2. Looking through the procotol & source for 68K-stub leads me to believe
that the 68K stub (and possibly all stubs) do not support hardware
breakpoints - they work by assuming code is running is RAM and op-code can
be substituted for trap instructions. Is this correct? If so then I cannot
use the remote protocol and a stub to support hardware breakpoints. What
other method is best. (I have received some responses to previous queries
on this subject but I still dont get it!)
We've recently defined a 'Z' packet that is for the purpose of setting
hardware breakpoints. The generic m68k stub in the sources doesn't
use it, because any such code would be very specific to particular
systems. As you may have noticed, the stub file is public domain, not
even GPLed, because we want everybody to modify stubs so they'll fit
properly into the target system. As long as you conform to the
established protocol as defined in the manual, you can do whatever you
want.
3. Some people have mentioned insight to me. The suggestion is the Insight
may have slightly different (and possible later) sources for GDB component.

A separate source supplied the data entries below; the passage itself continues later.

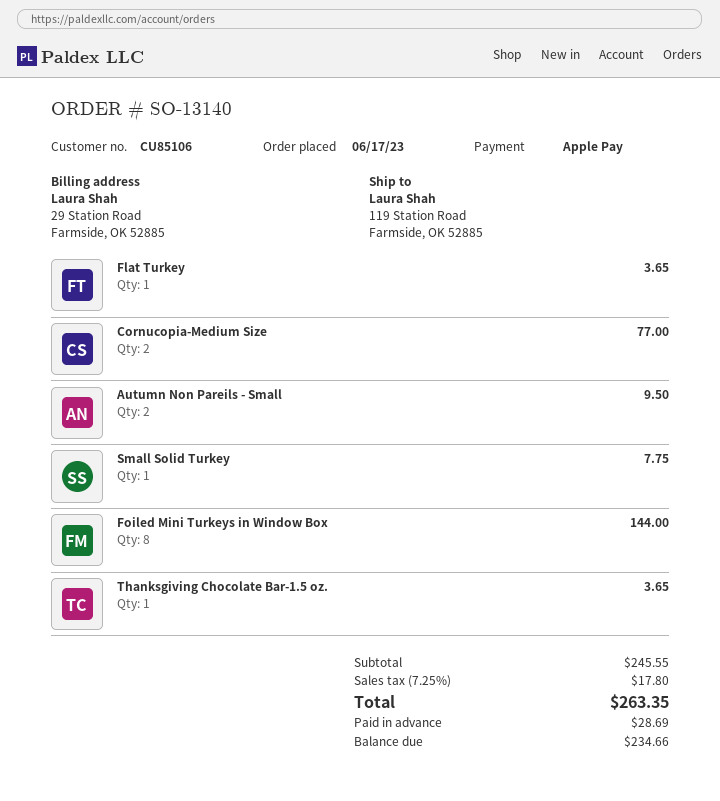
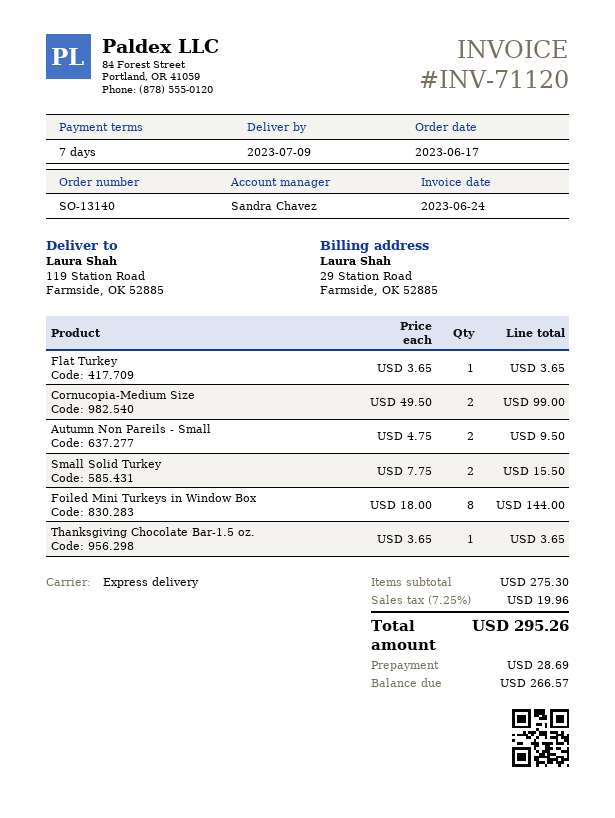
Cornucopia-Medium Size: 2 for 77.00 -> 2 for 99.00
Small Solid Turkey: 1 for 7.75 -> 2 for 15.50
subtotal: 245.55 -> 275.30
tax: 7.25% = 17.80 -> 7.25% = 19.96
total: 263.35 -> 295.26
balance: 234.66 -> 266.57

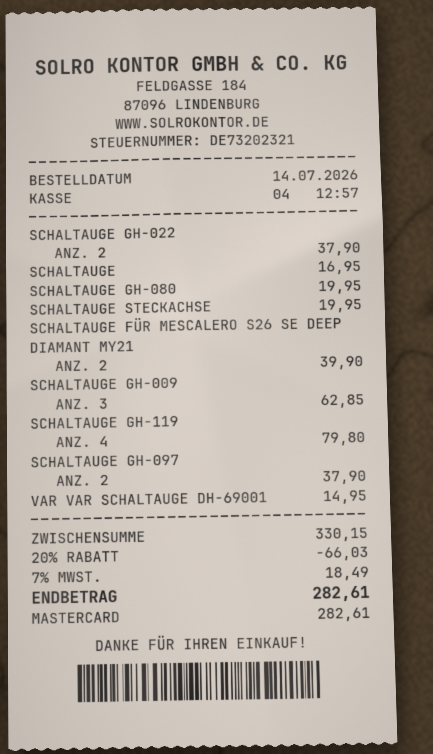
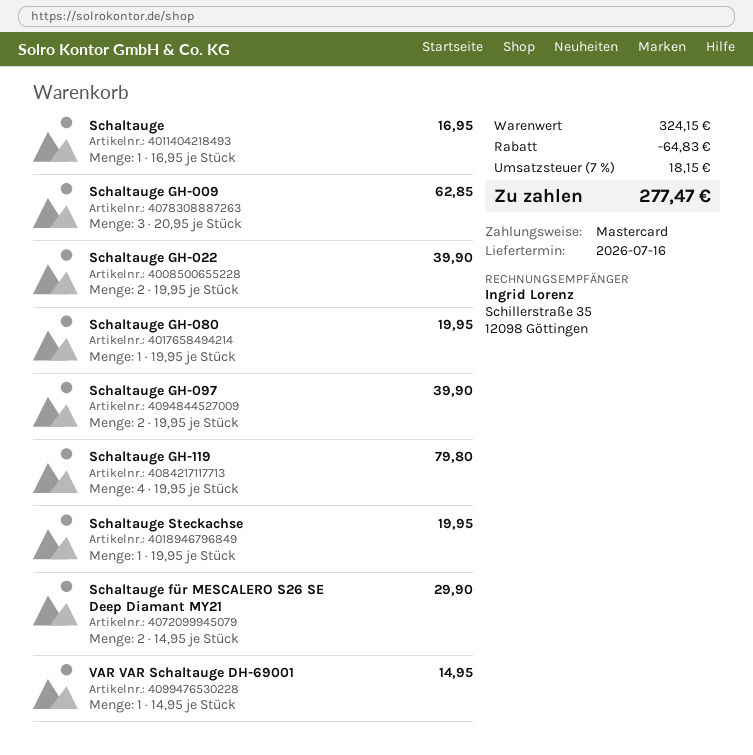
SCHALTAUGE GH-022: 2 for 37.90 -> 2 for 39.90
SCHALTAUGE FÜR MESCALERO S26 SE DEEP DIAMANT MY21: 2 for 39.90 -> 2 for 29.90
SCHALTAUGE GH-097: 2 for 37.90 -> 2 for 39.90
subtotal: 330.15 -> 324.15
discount: 66.03 -> 64.83
tax: 7% = 18.49 -> 7% = 18.15
total: 282.61 -> 277.47

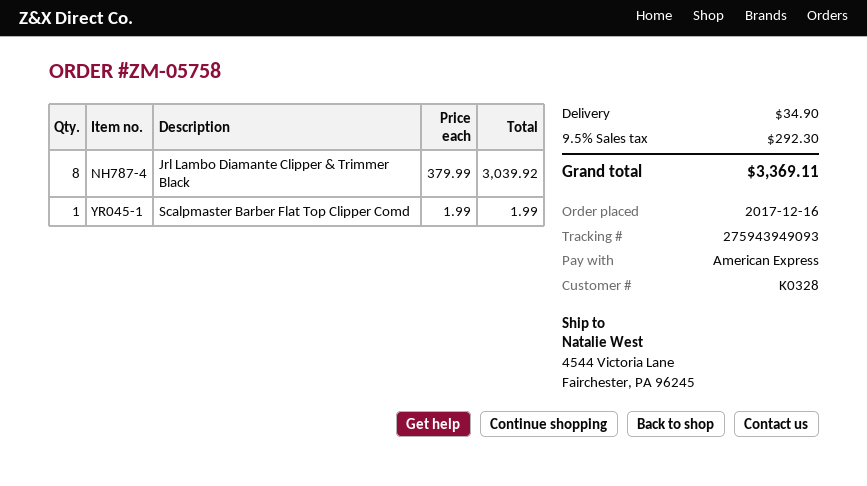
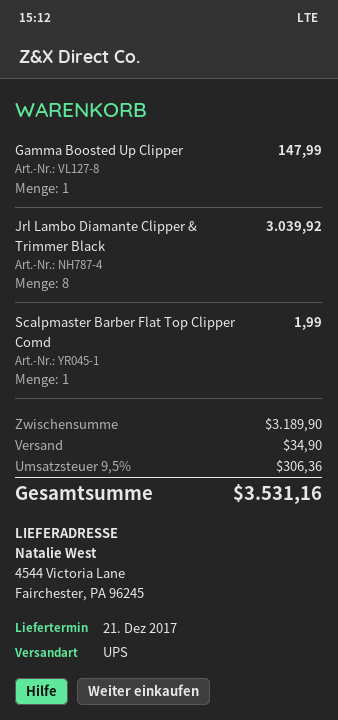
Gamma Boosted Up Clipper: none -> 1 for 147.99
tax: 9.5% = 292.30 -> 9.5% = 306.36
total: 3369.11 -> 3531.16

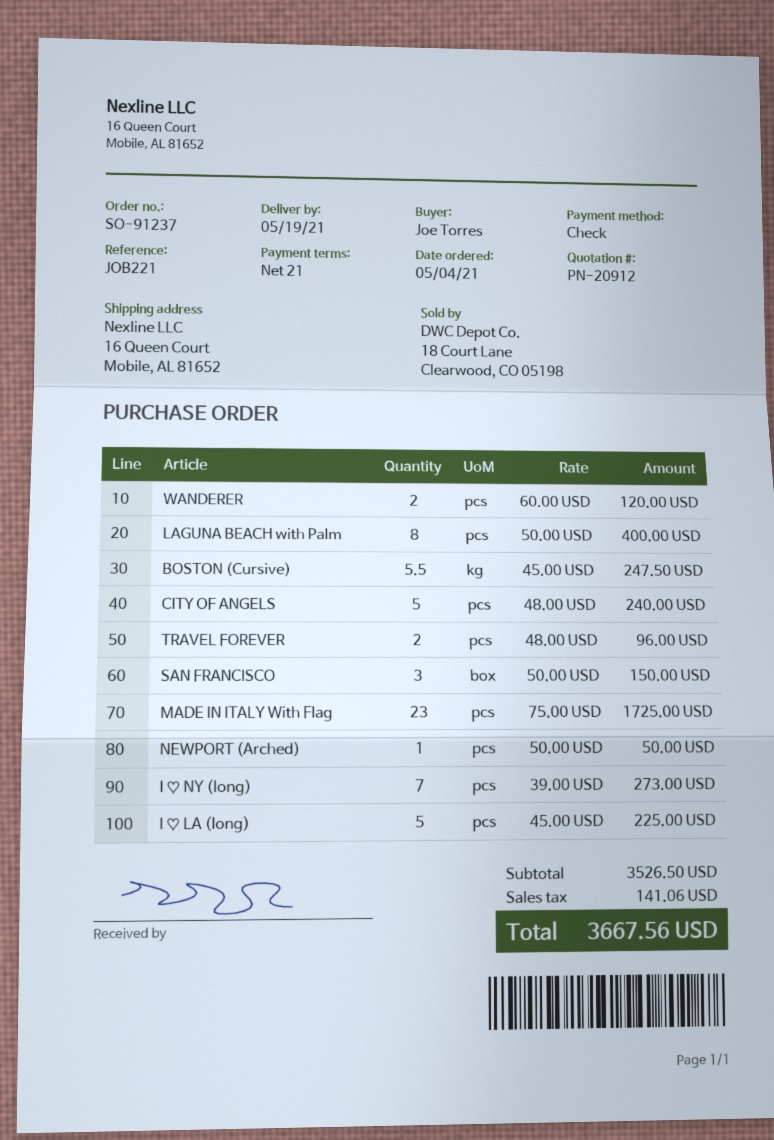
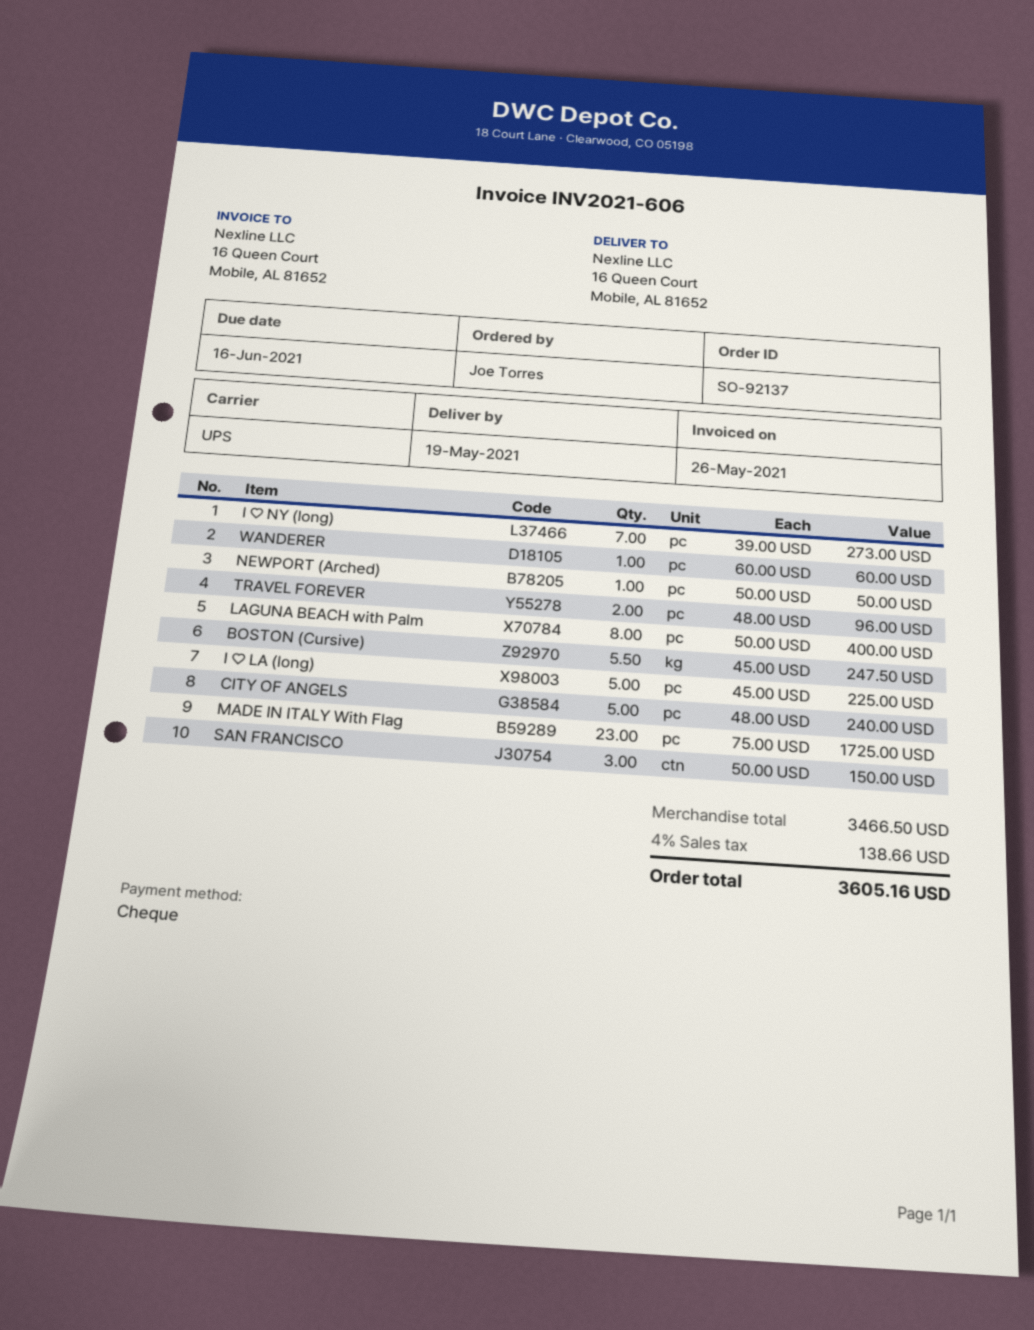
order number: SO-91237 -> SO-92137
WANDERER: 2 x 60.00 = 120.00 -> 1 x 60.00 = 60.00
subtotal: 3526.50 -> 3466.50
tax: 141.06 -> 138.66
total: 3667.56 -> 3605.16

Is this true? I am interested in using a GUI with GDB and this sounds good.
My specific problems are that I am currently using win95 as my development
platform (yes I know) and dont know how this will affect development of
changes required to GDB (Insight).
Since you're already used to crashes, you won't be any worse off than
you are now... :-) Insight is just a tcl GUI extension to basic GDB.
The snapshot sources on sourceware are synced with the basic GDB
sources available at the same place, so you can use either as you
prefer. Building everything from scratch using cygwin on W95 usually
takes so long that something crashes before it finishes, but if you
reboot and continue building, you can eventually get to a working GDB.